▶ **Task objective**
The data must be given again exactly as written, with all images omitted.

▶ **Data**
┄┄┄┄┄┄┄┄┄┄┄┄┄┄┄┄┄┄┄┄

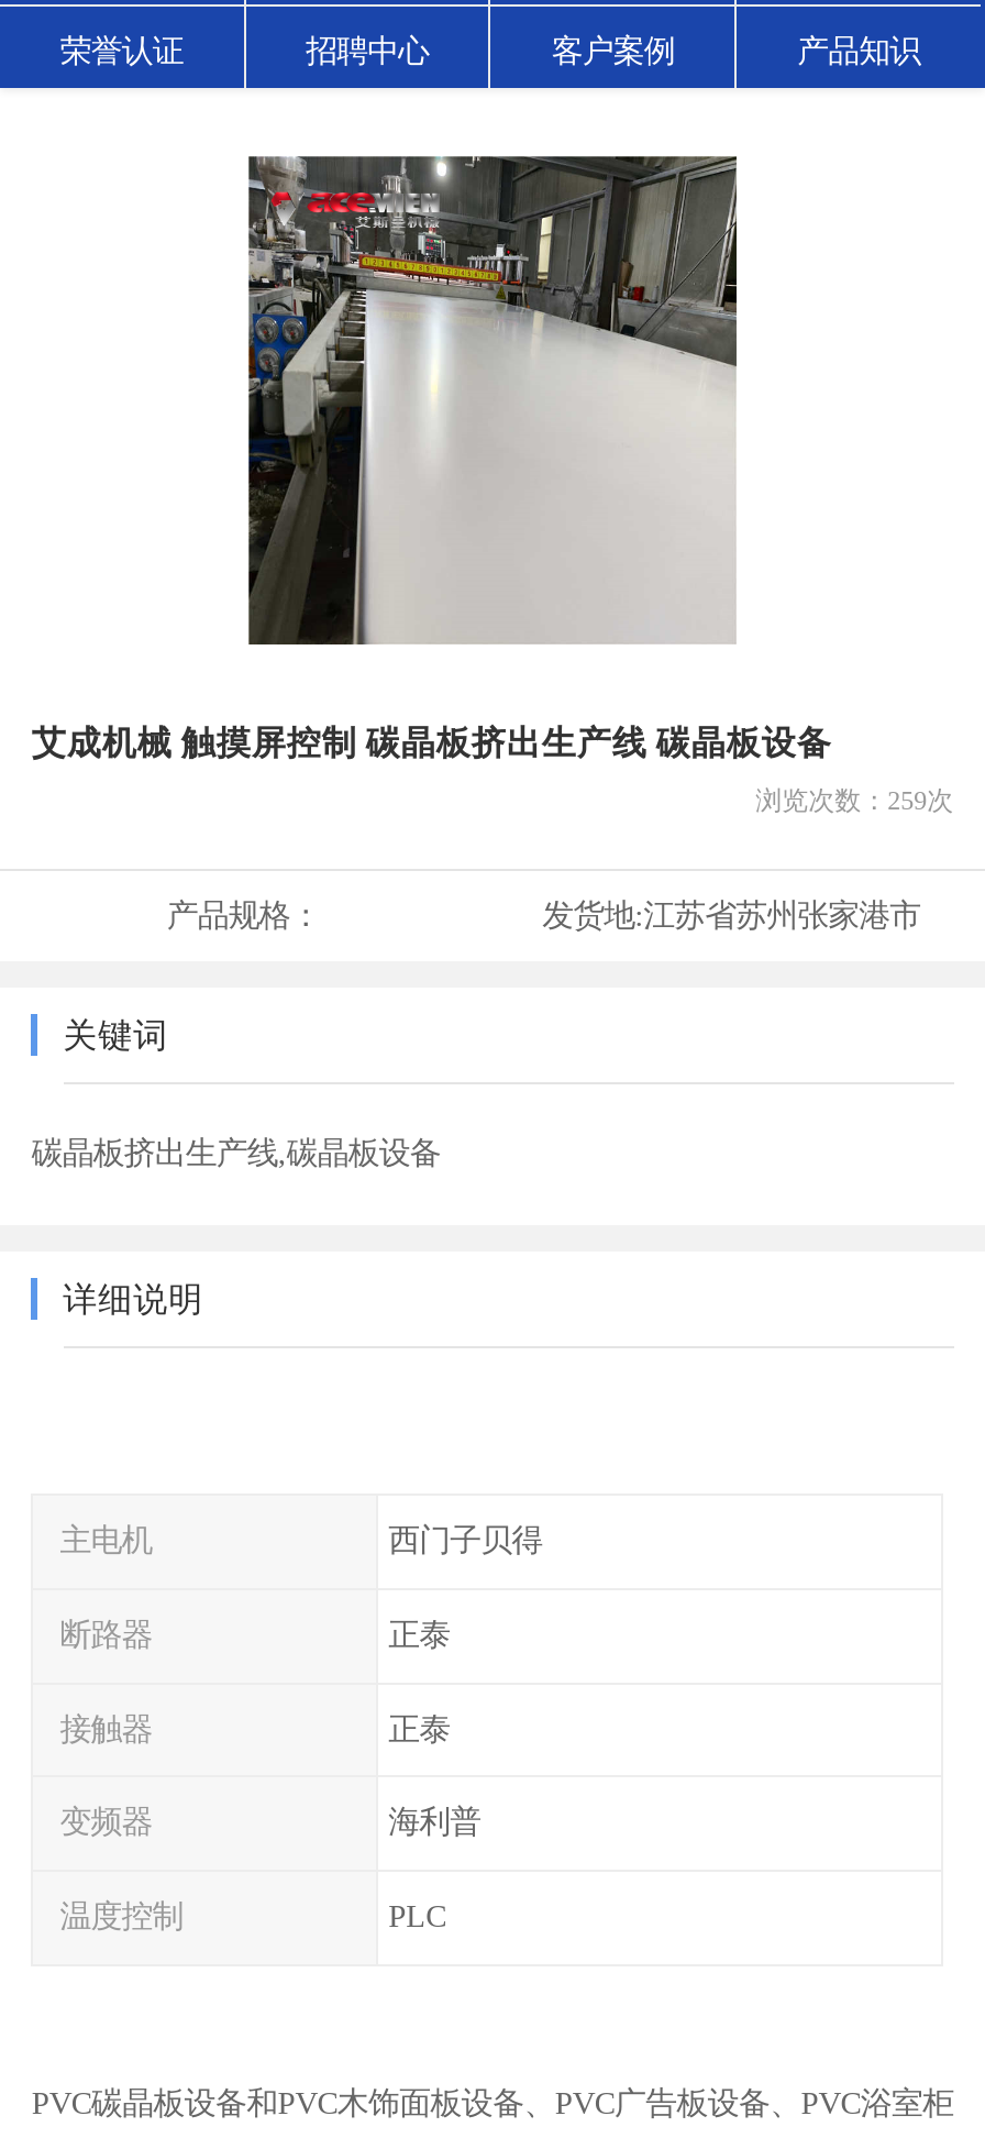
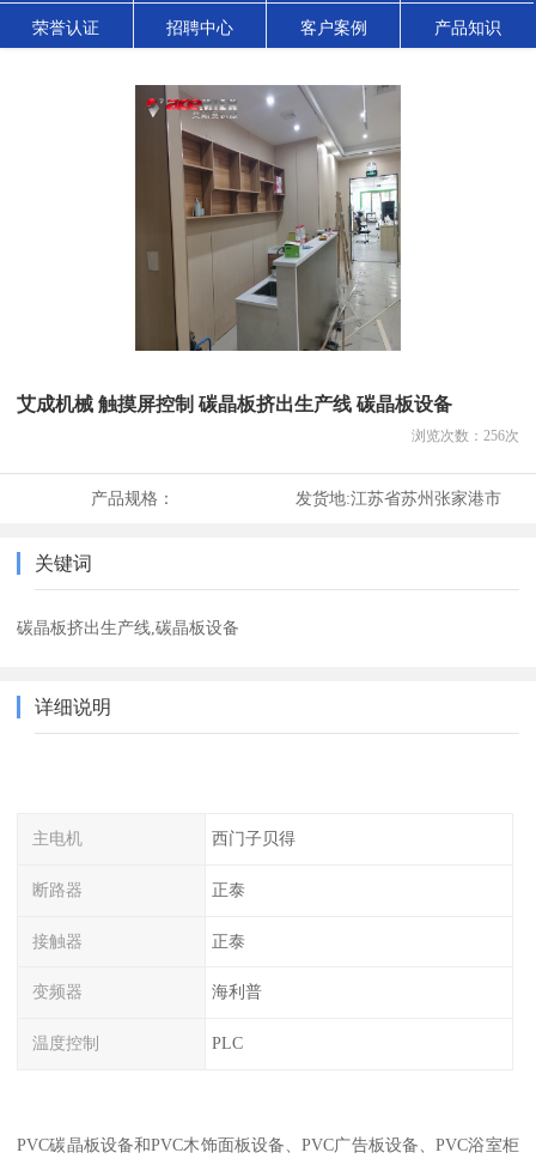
[248,156,739,647] [image] -> [135,85,402,352] [image]
[756,785,954,816] 浏览次数：259次 -> [411,428,519,444] 浏览次数：256次

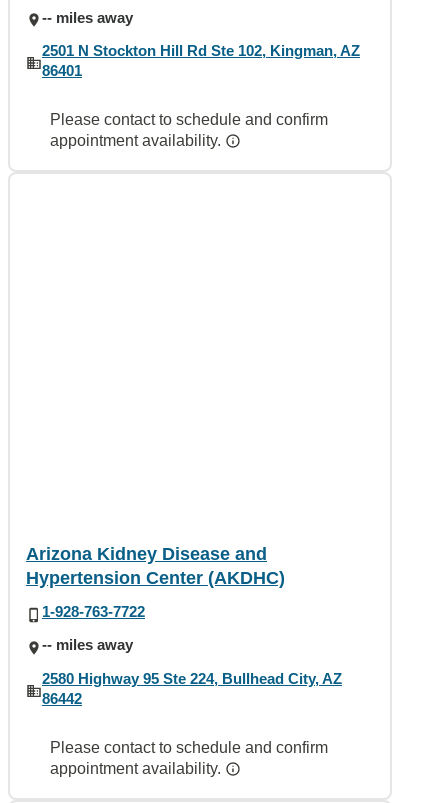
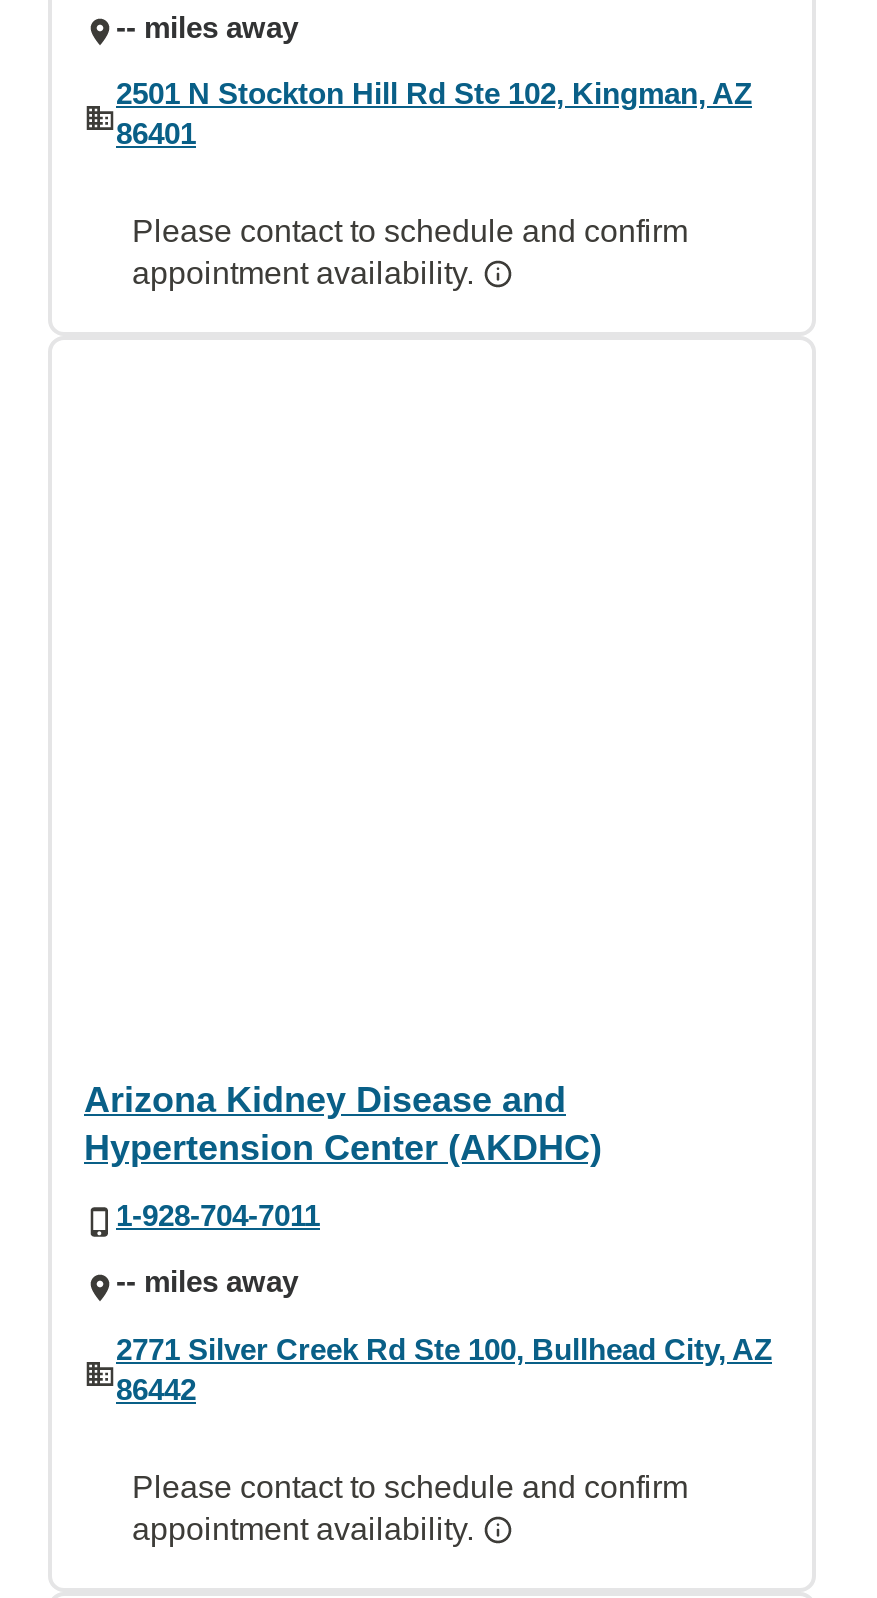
[42,603,145,620] 1-928-763-7722 -> [116,1198,320,1232] 1-928-704-7011
[42,670,342,686] 2580 Highway 95 Ste 224, Bullhead City, AZ -> [116,1331,772,1365] 2771 Silver Creek Rd Ste 100, Bullhead City, AZ

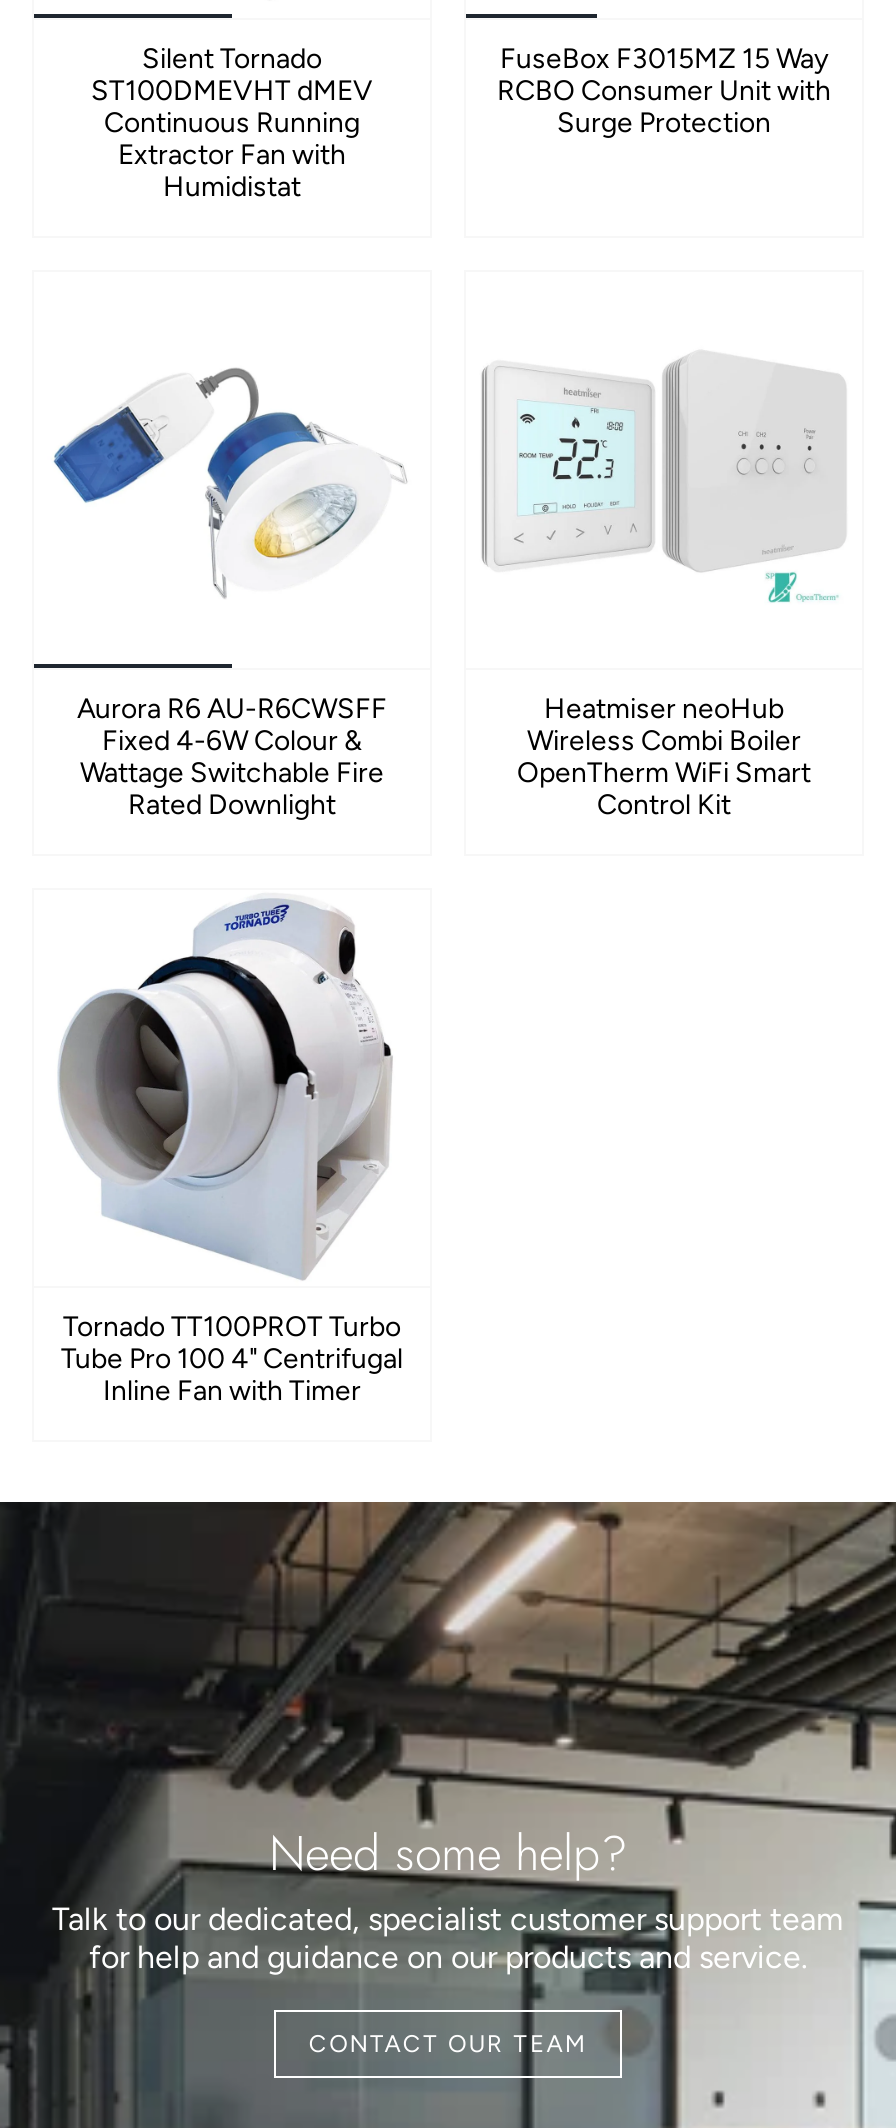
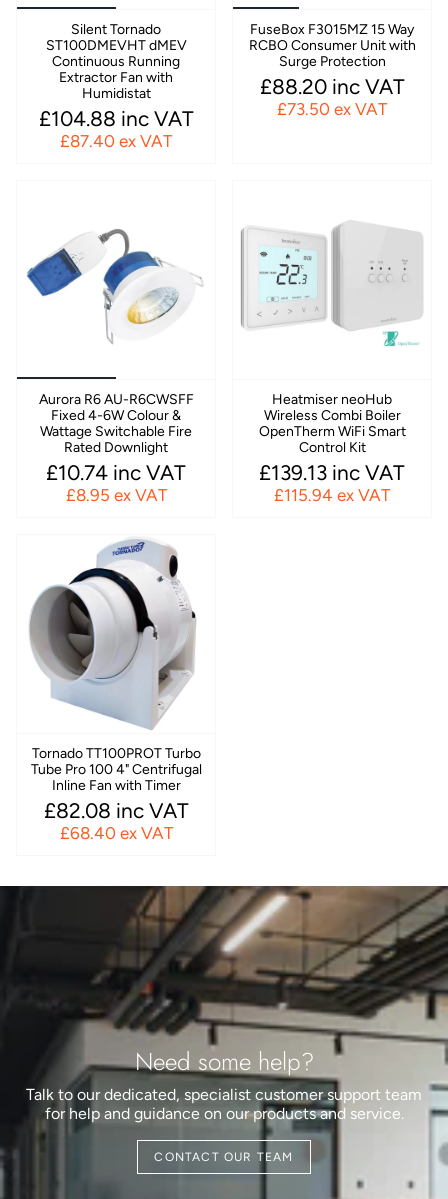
none -> [260,74,404,119] £88.20 inc VAT | £73.50 ex VAT
none -> [38,106,194,151] £104.88 inc VAT | £87.40 ex VAT
none -> [46,460,186,505] £10.74 inc VAT | £8.95 ex VAT
none -> [259,460,405,505] £139.13 inc VAT | £115.94 ex VAT
none -> [44,798,188,843] £82.08 inc VAT | £68.40 ex VAT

┄┄┄┄┄┄┄┄┄┄┄┄┄┄┄┄┄┄┄┄

▶ **Response for this exercise**
[248,156,739,647] [image] -> [135,85,402,352] [image]
[756,785,954,816] 浏览次数：259次 -> [411,428,519,444] 浏览次数：256次

[42,603,145,620] 1-928-763-7722 -> [116,1198,320,1232] 1-928-704-7011
[42,670,342,686] 2580 Highway 95 Ste 224, Bullhead City, AZ -> [116,1331,772,1365] 2771 Silver Creek Rd Ste 100, Bullhead City, AZ

none -> [260,74,404,119] £88.20 inc VAT | £73.50 ex VAT
none -> [38,106,194,151] £104.88 inc VAT | £87.40 ex VAT
none -> [46,460,186,505] £10.74 inc VAT | £8.95 ex VAT
none -> [259,460,405,505] £139.13 inc VAT | £115.94 ex VAT
none -> [44,798,188,843] £82.08 inc VAT | £68.40 ex VAT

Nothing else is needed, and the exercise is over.